Courses from the department of the first major may not be applied to general education requirements. Courses cross-listed with a course in the student’s first major may be used to satisfy either major requirements or general education requirements, but may not be used more than once.  Students may not apply the same course in more than one general education area.

World Language Requirement

The faculty of the College of Liberal Arts and Sciences believes that undergraduate students should acquire elementary practical experience in a second language, should be introduced to the theoretical study of language structure, and should begin to develop an understanding of a second culture through study of that culture’s language.

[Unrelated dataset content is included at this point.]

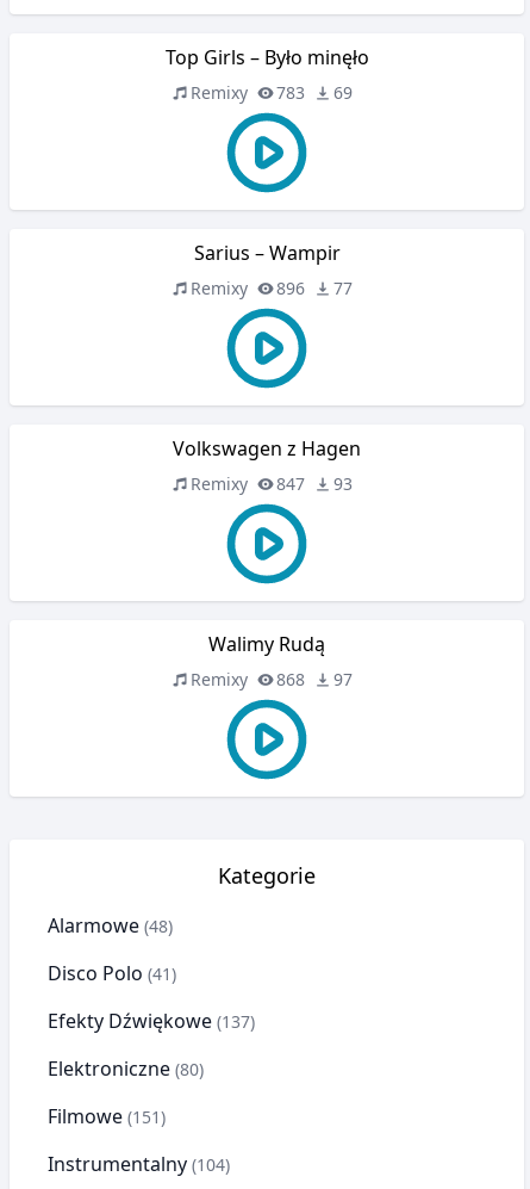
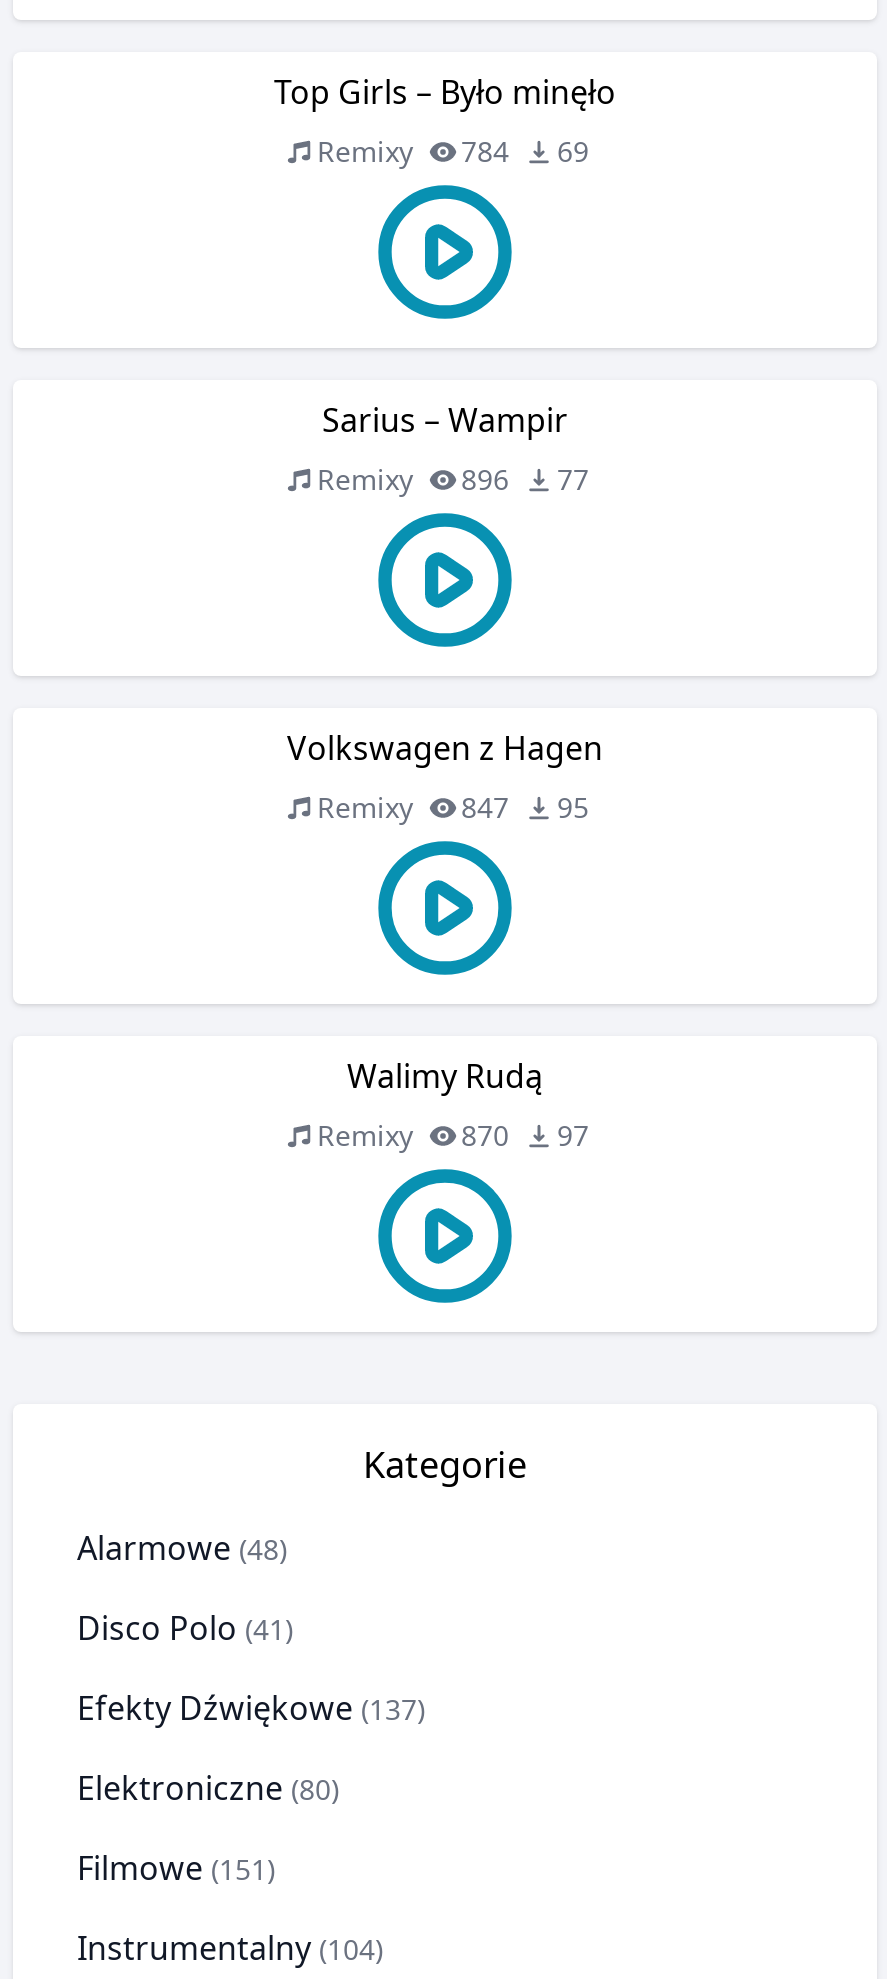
[191,81,353,104] Remixy 783 69 -> [317,132,589,170] Remixy 784 69
[191,472,353,495] Remixy 847 93 -> [317,788,589,826] Remixy 847 95
[191,668,353,691] Remixy 868 97 -> [317,1116,589,1154] Remixy 870 97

As a means of achieving this objective, a student must satisfy a graduation requirement equivalent to the first year of university-level study in one world language (normally, completion of a two-semester sequence in any one world language). Students who have completed three or more years of high-school world language study (or the equivalent academic record or certification of proficiency in American Sign Language) are deemed to have met the LAS World Language Requirement. These students may not enroll in or receive credit for 101 or 102 in those languages nor may they take those courses on a remedial basis; test-out credit may be obtained by passing an appropriate examination or by completing an advanced sequence (200-level or higher) in that language.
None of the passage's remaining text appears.